Church leaders urge members to prepare for marriage, marry within the faith, marry in the temple, live righteously and nurture their marriage relationships, pray for guidance, and counsel with each other and with priesthood leaders to resolve differences and deter divorce. Priesthood leaders are advised to help members strengthen their marriages but, when necessary, to permit divorce and to determine whether disciplinary action should be taken against any spouse guilty of moral transgression, such as infidelity or abuse. Priesthood leaders are to "cast out" (i.e., excommunicate) unrepentant adulterers from among the Saints, but to accept the victims of divorce (D&C 42:74-77).

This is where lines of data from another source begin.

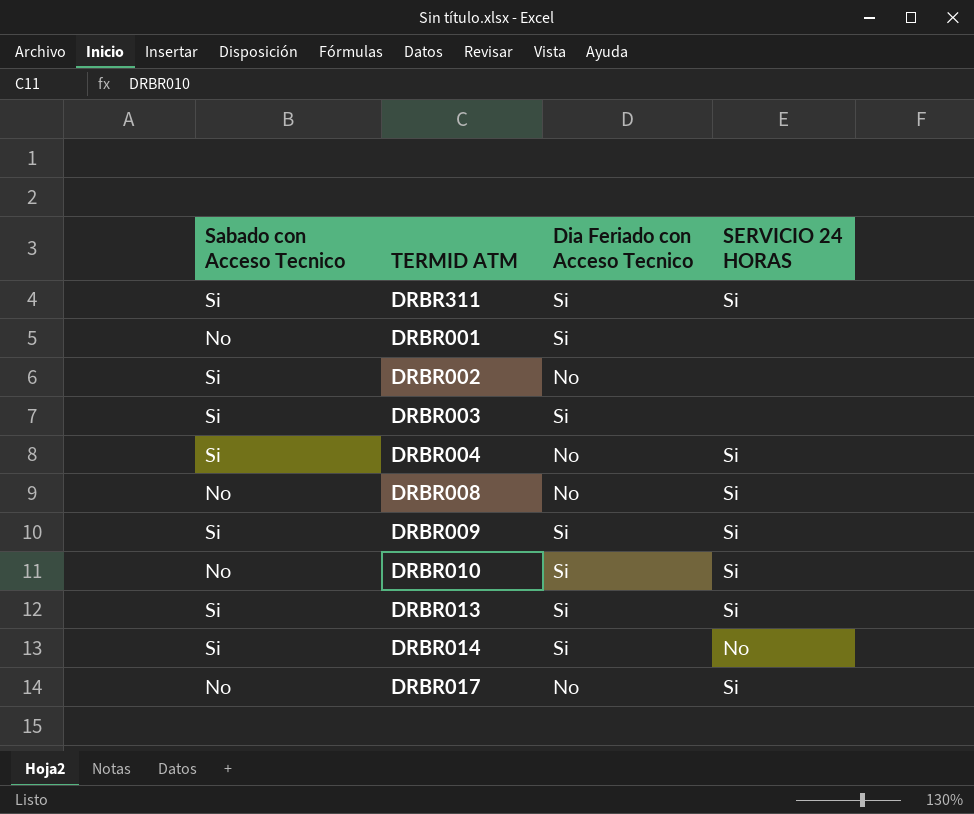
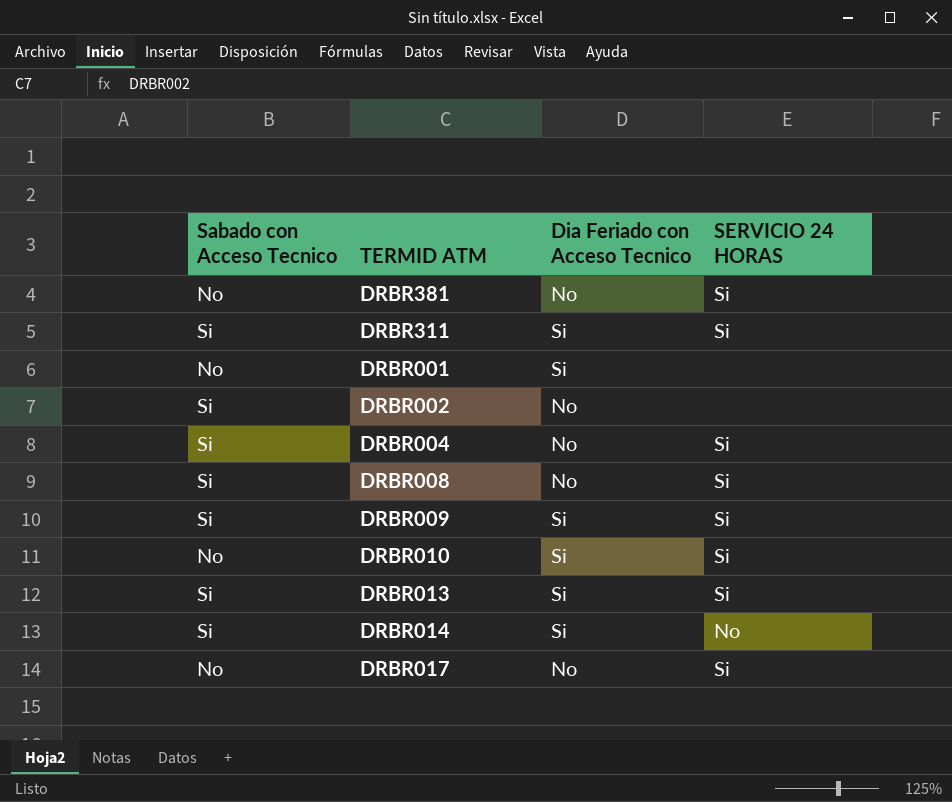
row DRBR003: Si | Si | none -> none
row DRBR381: none -> No | No | Si
DRBR008 | Sabado con Acceso Tecnico: No -> Si

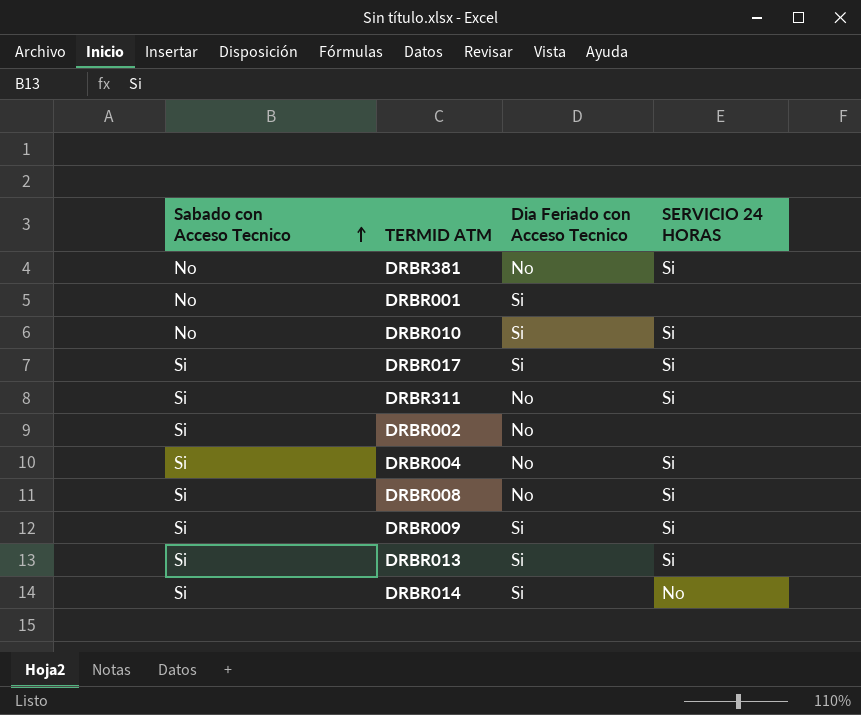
row order: none -> Sabado con Acceso Tecnico ascending
DRBR017 | Sabado con Acceso Tecnico: No -> Si
DRBR017 | Dia Feriado con Acceso Tecnico: No -> Si
DRBR311 | Dia Feriado con Acceso Tecnico: Si -> No

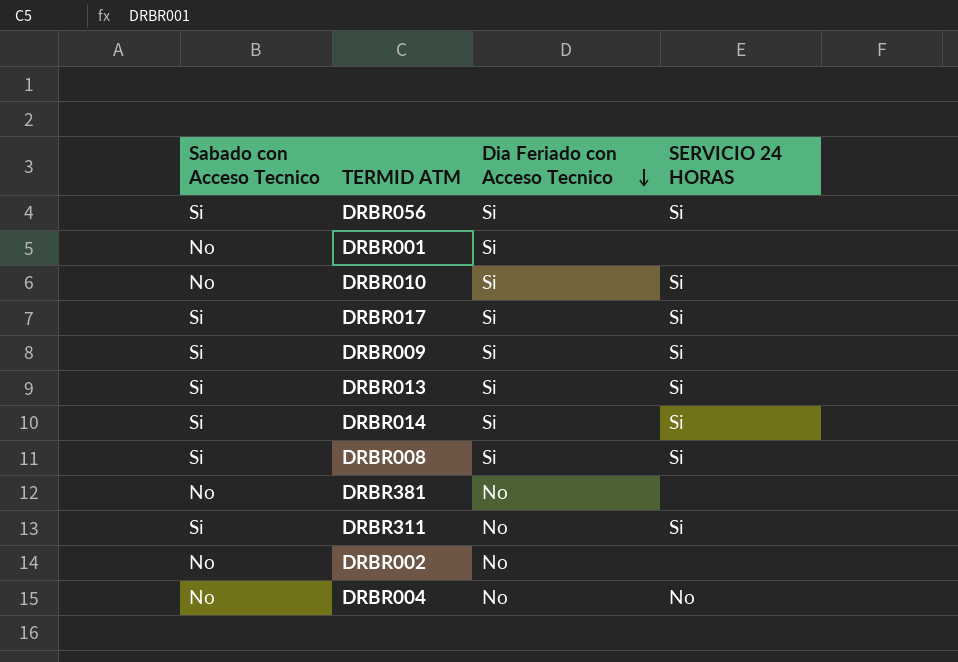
row order: Sabado con Acceso Tecnico ascending -> Dia Feriado con Acceso Tecnico descending
row DRBR056: none -> Si | Si | Si
DRBR014 | SERVICIO 24 HORAS: No -> Si
DRBR008 | Dia Feriado con Acceso Tecnico: No -> Si
DRBR381 | SERVICIO 24 HORAS: Si -> none
DRBR002 | Sabado con Acceso Tecnico: Si -> No
DRBR004 | Sabado con Acceso Tecnico: Si -> No
DRBR004 | SERVICIO 24 HORAS: Si -> No

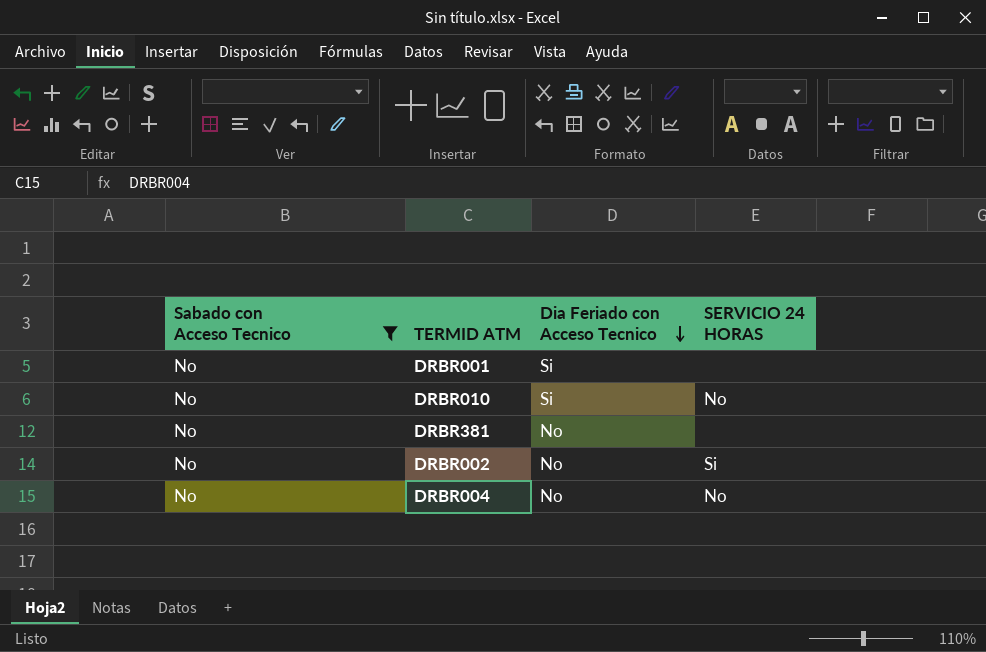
filter: none -> Sabado con Acceso Tecnico = No
DRBR010 | SERVICIO 24 HORAS: Si -> No
DRBR002 | SERVICIO 24 HORAS: none -> Si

Church members who are divorced and the children of divorced parents sometimes report feelings of isolation or lack of acceptance because of the strong orientation toward two-parent families in the Church (Hulse, p. 17). Church leaders admonish all members to be sensitive to the needs of people in difficult circumstances and to offer help and appropriate encouragement and compassionate service wherever possible.

Bibliography

Campbell, Eugene E., and Bruce L. Campbell. "Divorce Among Mormon Polygamists: Extent and Explanations." Utah Historical Quarterly 46 (Winter 1978):4-23.

Cherlin, Andrew. "Recent Changes in American Fertility, Marriage and Divorce." ANNALS, AAPSS 510 [July 1990]:148.

Foster, Lawrence. "A Little-Known Defense of Polygamy from the Mormon Press in 1842." Dialogue 9 (Winter 1974):21-34.

Foster, Lawrence. Religion and Sexuality: Three American Communal Experiments of the Nineteenth Century. New York, 1981.

Goodman, Kristen L., and Tim B. Heaton. "LDS Church Members in the U.S. and Canada: A Demographic Profile." AMCAP Journal 12 (1986):88-107.

Haight, David B. "Marriage and Divorce." Ensign 14 (May 1984):12.

Heaton, Tim B., and Kristen L. Goodman. "Religion and Family Formation." Review of Religious Research 26 (June 1985):343-59.

Heaton, Tim B., et al. "In Search of a Peculiar People: Are Mormon Families Really Different?" Meeting of the Society for the Scientific Study of Religion, October 1989, Table 2.

Hulse, Cathy. "On Being Divorced." Ensign 16 (Mar. 1986):17.

Kimball, Spencer W. "The Time to Labor is Now." Ensign 5 (Nov. 1975):6.

Kimball, Spencer W. Marriage. Salt Lake City, 1978.